Gemeinsam setzen sich die Bundesagentur für Arbeit und die Bundesarbeitsgemeinschaft der Berufsbildungswerke für einen inklusiven Ausbildungs- und Arbeitsmarkt ein. Ein neuer Rahmenvertrag soll die Zusammenarbeit nun genauer regeln.

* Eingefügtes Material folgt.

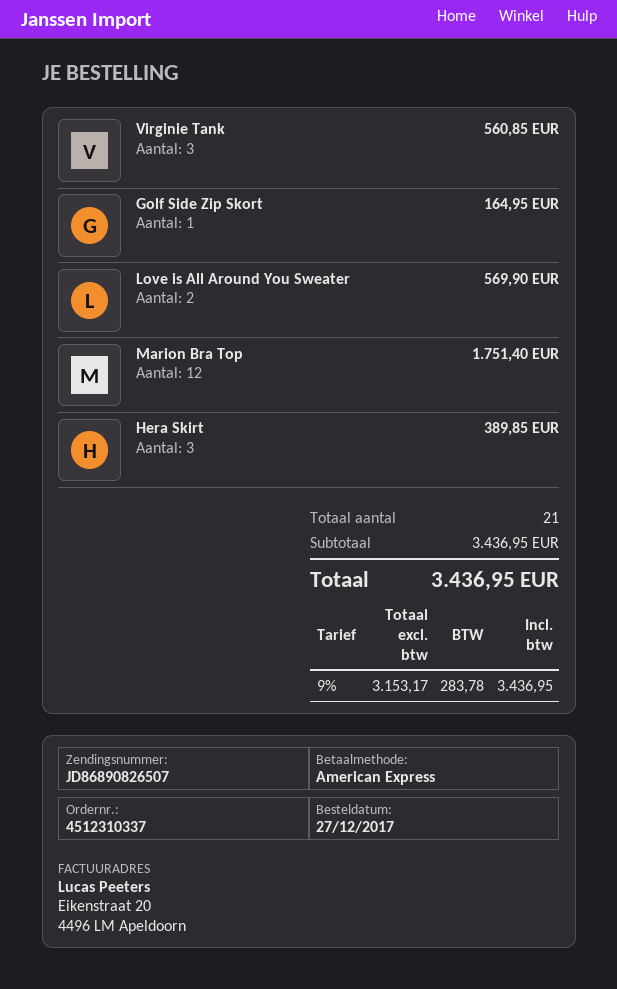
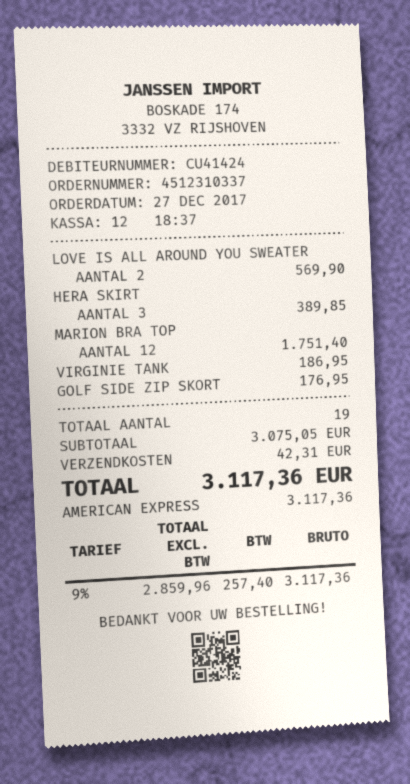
Virginie Tank: 3 for 560.85 -> 1 for 186.95
Golf Side Zip Skort: 1 for 164.95 -> 1 for 176.95
total quantity: 21 -> 19
subtotal: 3436.95 -> 3075.05
shipping: none -> 42.31
net: 3153.17 -> 2859.96
tax: 9% = 283.78 -> 9% = 257.40
total: 3436.95 -> 3117.36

Inklusion im Ausbildungs- und Arbeitsmarkt Dieter Schütz_pixelio.de
Inklusion im Ausbildungs- und Arbeitsmarkt Dieter Schütz_pixelio.de

Nürnberg, 24.07.2015 – Am Mittwoch unterzeichneten Johannes Pfeiffer für die Bundesagentur für Arbeit (BA) sowie Michael Breitsameter und Walter Krug von der Bundesarbeitsgemeinschaft der Berufsbildungswerke (BAG BBW), einen neuen Rahmenvertrag. Dieser soll u.a. ihre Zusammenarbeit bei der Qualitätssicherung von Maßnahmen für junge Menschen mit Behinderung in Berufsbildungswerken regeln. Die BBW wollen dadurch ihre Unterstützungsleistungen noch mehr an die individuelle Situation der Menschen anpassen und die Inklusion voran bringen.

Sowohl die Bundesagentur für Arbeit, als auch die Berufbildungswerke unterstützen Menschen mit Behinderung dabei, eine inklusive Ausbildung oder Beschäftigung zu realisieren. Zu den Maßnahmen gehört beispielsweise auch ein 26-wöchiges Betriebspraktikum und die Leistung „Verzahnte Ausbildung mit Berufsbildungswerken (VAmB)“. Durch besondere Wohnkonzepte soll jungen Menschen ein selbständiges Leben in der Nähe ihres sozialen Umfelds ermöglicht werden. Auch ein halbes Jahr nach Ausbildungsende werden sie noch begleitet und betreut.

Ziel ist es, dass die Berufsbildungswerke in ganz Deutschland für Berufseinsteiger die gleiche Qualität ihrer Leistungen anbieten.